Yemen’s government has repeated previous calls to international aid organisations to move their offices to the southern city of Aden pledging to protect their workers.

Abdul Raqeeb Fateh, the minister of local administration and the head of the Supreme Relief Committee, says that Al Houthis have harassed international aid workers by meddling in their work and obstructing distribution of relief goods inside their territories.

According to the state-run Saba news agency, Fateh said that the number of displaced people from Al Houthi areas have increased as the militants hunt for supporters of Ali Abdullah Saleh.

Meanwhile, on the ground, Yemen’s Defence Ministry said on Saturday that as many as 70 Al Houthis have been killed in fighting with government forces or by Saudi-led coalition air strikes on the Red Sea front in the last couple of days as the militants struggle to fight off a raging offensive.
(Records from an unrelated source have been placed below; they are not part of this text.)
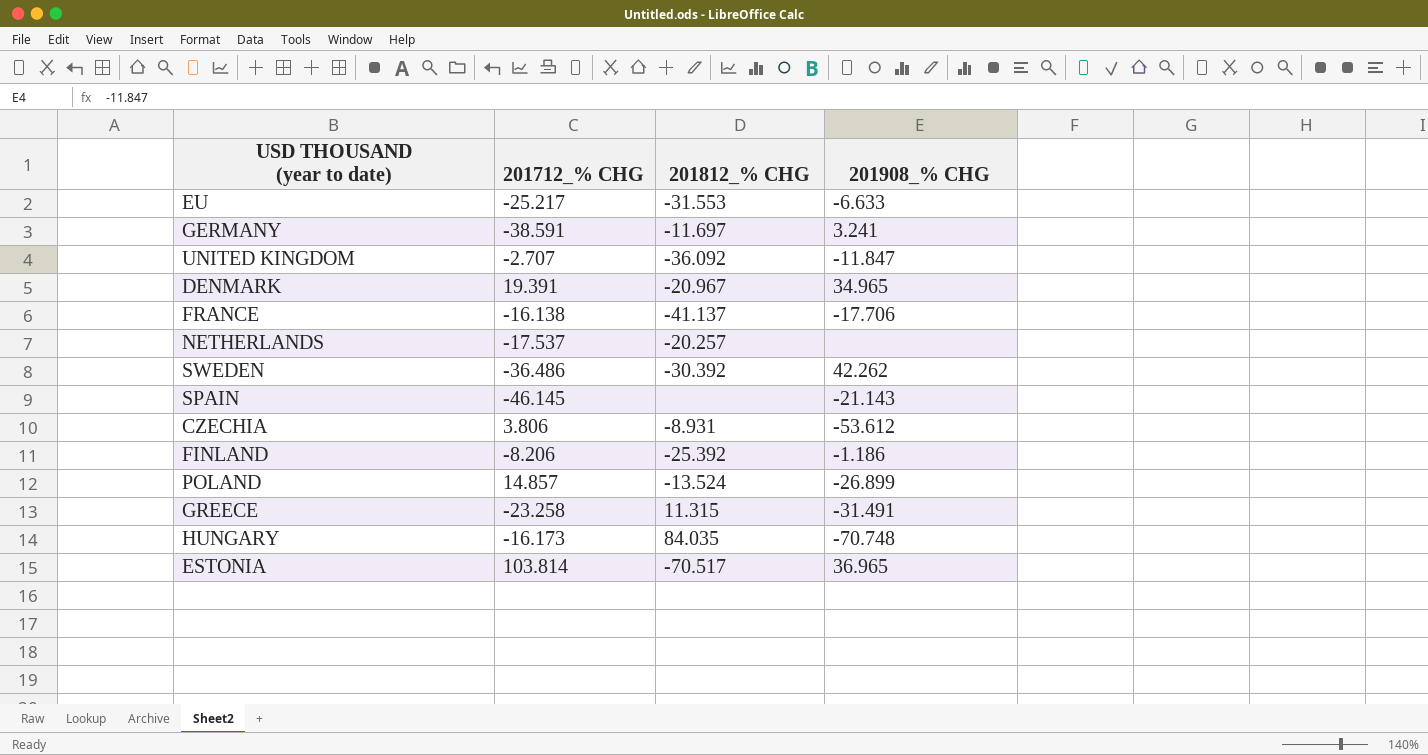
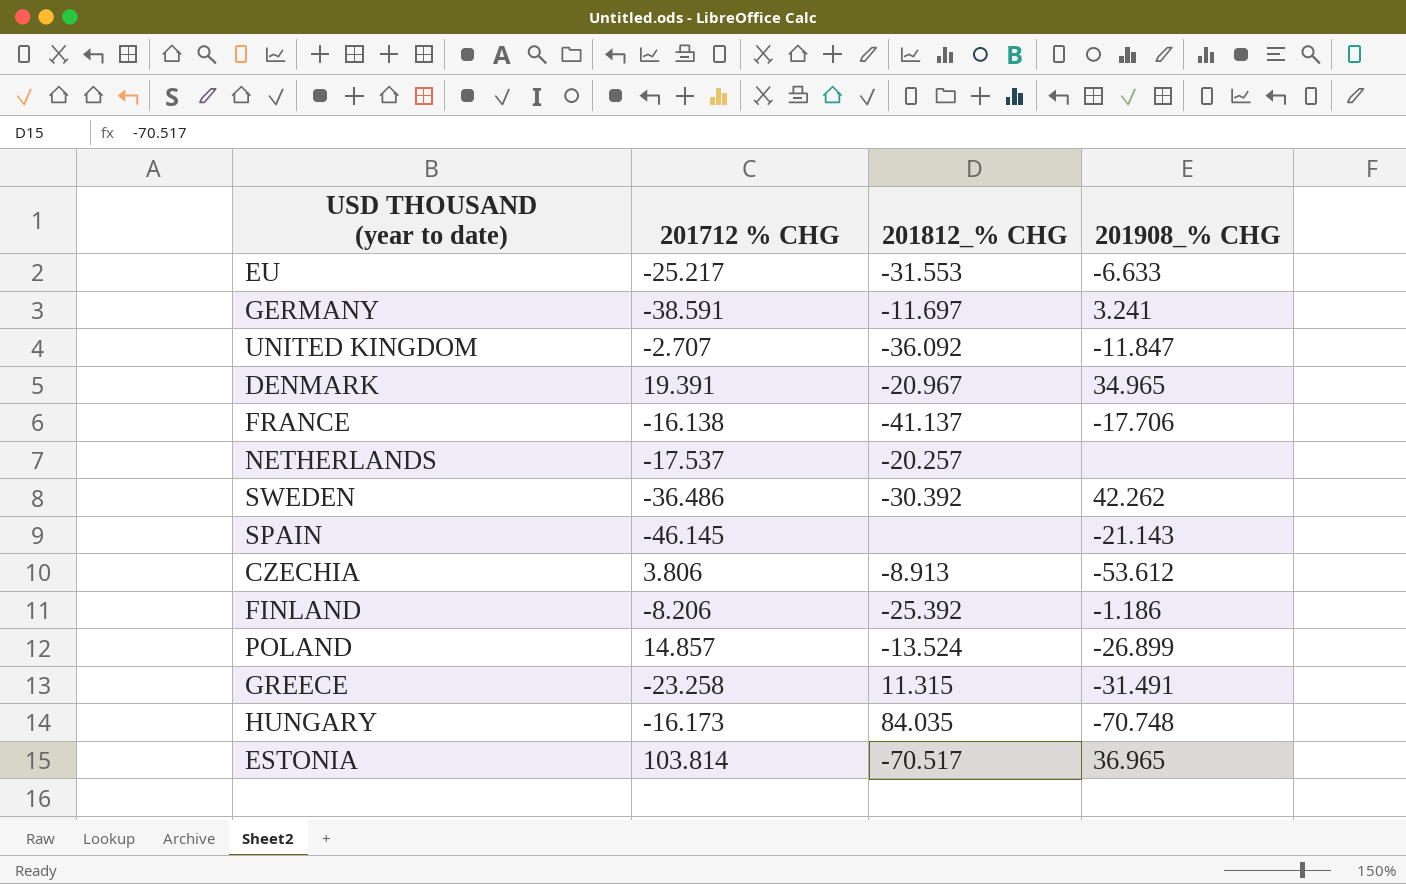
column name: 201712_% CHG -> 201712 % CHG
CZECHIA | 201812_% CHG: -8.931 -> -8.913

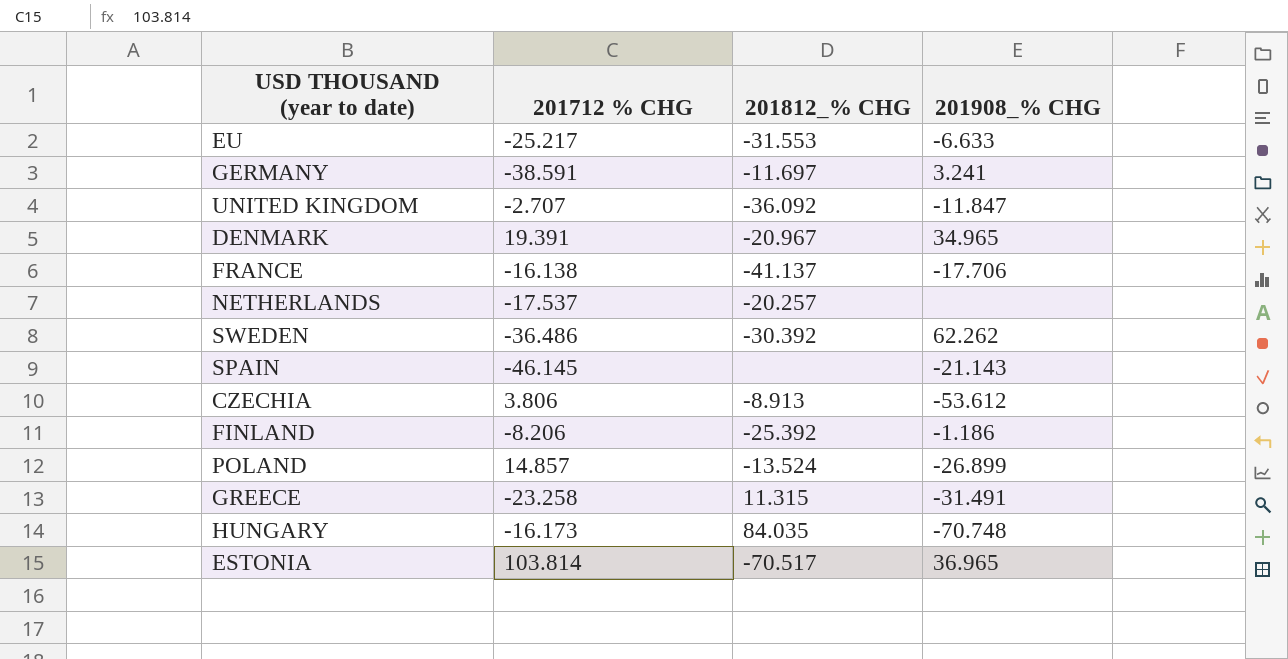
SWEDEN | 201908_% CHG: 42.262 -> 62.262

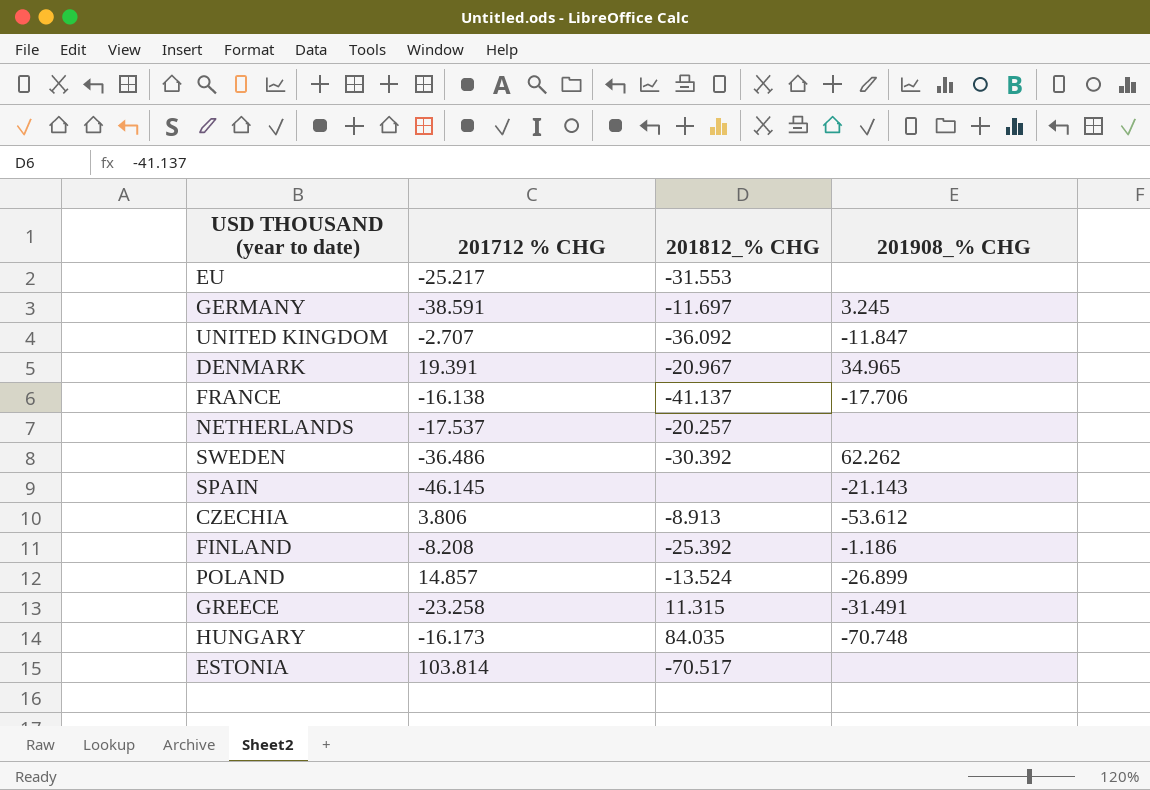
EU | 201908_% CHG: -6.633 -> none
GERMANY | 201908_% CHG: 3.241 -> 3.245
FINLAND | 201712 % CHG: -8.206 -> -8.208
ESTONIA | 201908_% CHG: 36.965 -> none

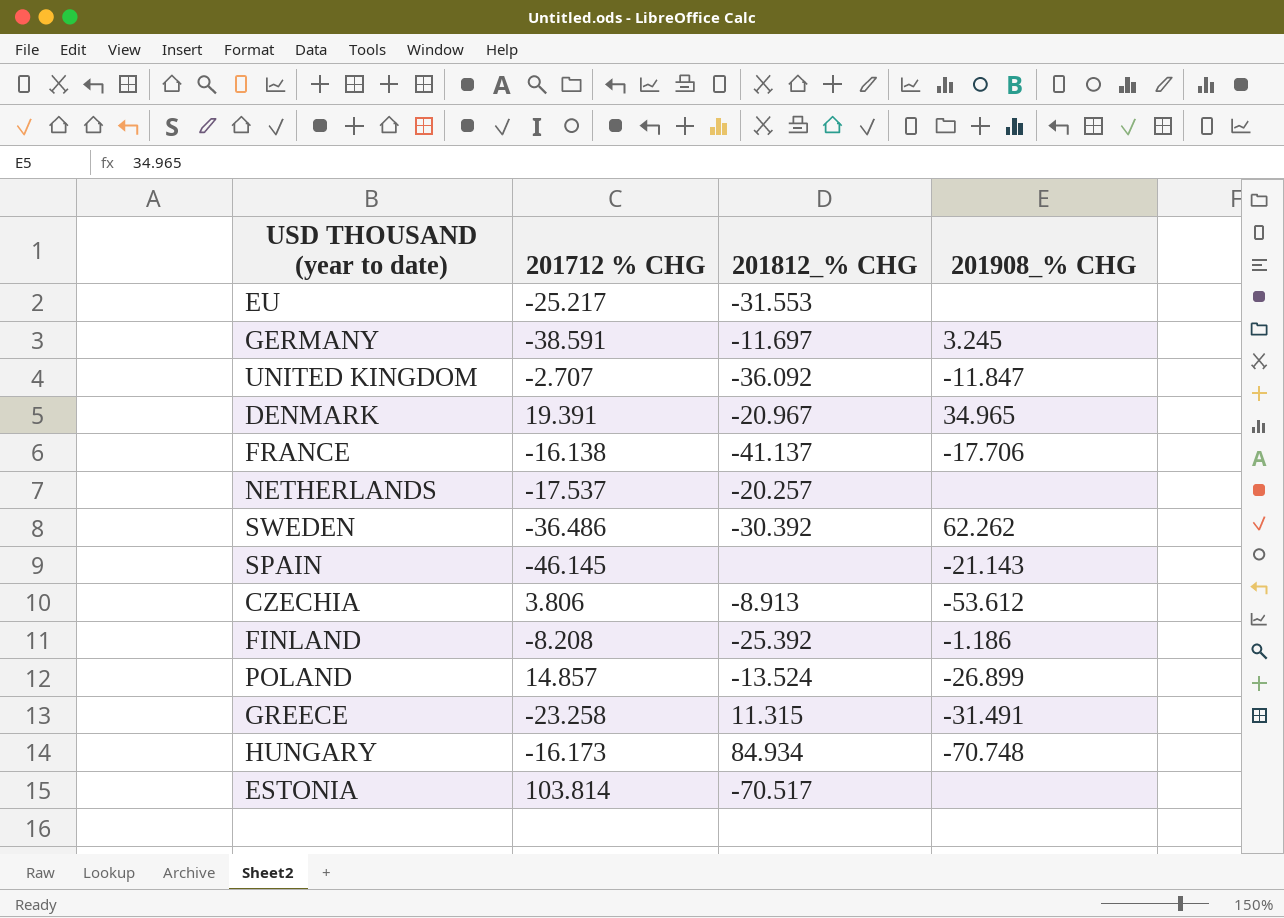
HUNGARY | 201812_% CHG: 84.035 -> 84.934

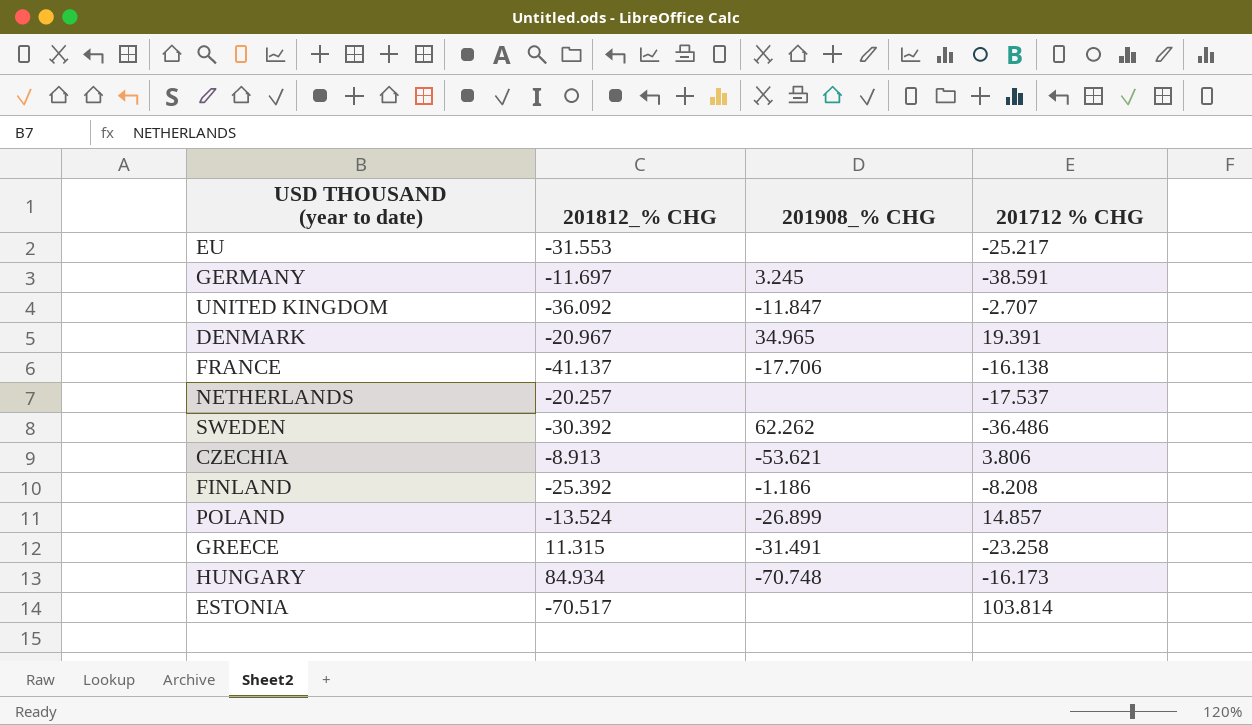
column 201712 % CHG | position: 2 -> 4
row SPAIN: -46.145 | none | -21.143 -> none
CZECHIA | 201908_% CHG: -53.612 -> -53.621

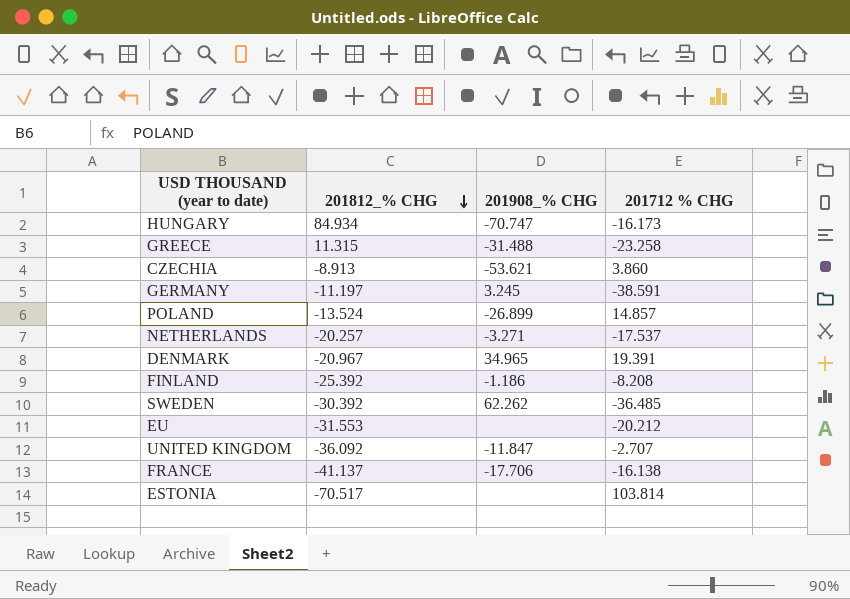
row order: none -> 201812_% CHG descending
HUNGARY | 201908_% CHG: -70.748 -> -70.747
GREECE | 201908_% CHG: -31.491 -> -31.488
CZECHIA | 201712 % CHG: 3.806 -> 3.860
GERMANY | 201812_% CHG: -11.697 -> -11.197
NETHERLANDS | 201908_% CHG: none -> -3.271
SWEDEN | 201712 % CHG: -36.486 -> -36.485
EU | 201712 % CHG: -25.217 -> -20.212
Dozens of bodies of the militants have been taken to local hospitals in Hodeida and Hajja provinces.

Local commanders have said that fighter jets from the Saudi-led coalition have prevented Al Houthis from reinforcing their depleting forces in Hodeida province by targeting dozens of vehicles that were carrying fighters and heading to the battlefield north of Hodeida’s Khokha region and other areas.

Government and military advisers from the coalition are currently battling Al Houthis almost 95 kilometres south of Hodeida city, the last major coastal area under Al Houthi control.

Yemeni President Abd Rabbo Mansour Hadi came to power in early 2012 after massive Arab Spring protests ousted Ali Abdullah Saleh who ruled Yemen for more than 30 years.

He was forced to flee to Aden after escaping Al Houthi-imposed house arrest in 2014.

Since then, Hadi has led an offensive to liberate Al Houthi-occupied territories. With help from the Saudi-led Arab coalition, it has achieved widespread gains in many provinces, but Al Houthis still control the capital Sana’a and most northern provinces including Hodeida, Ibb, Mahweet, Yareem, Amran, Baydha and Hajja.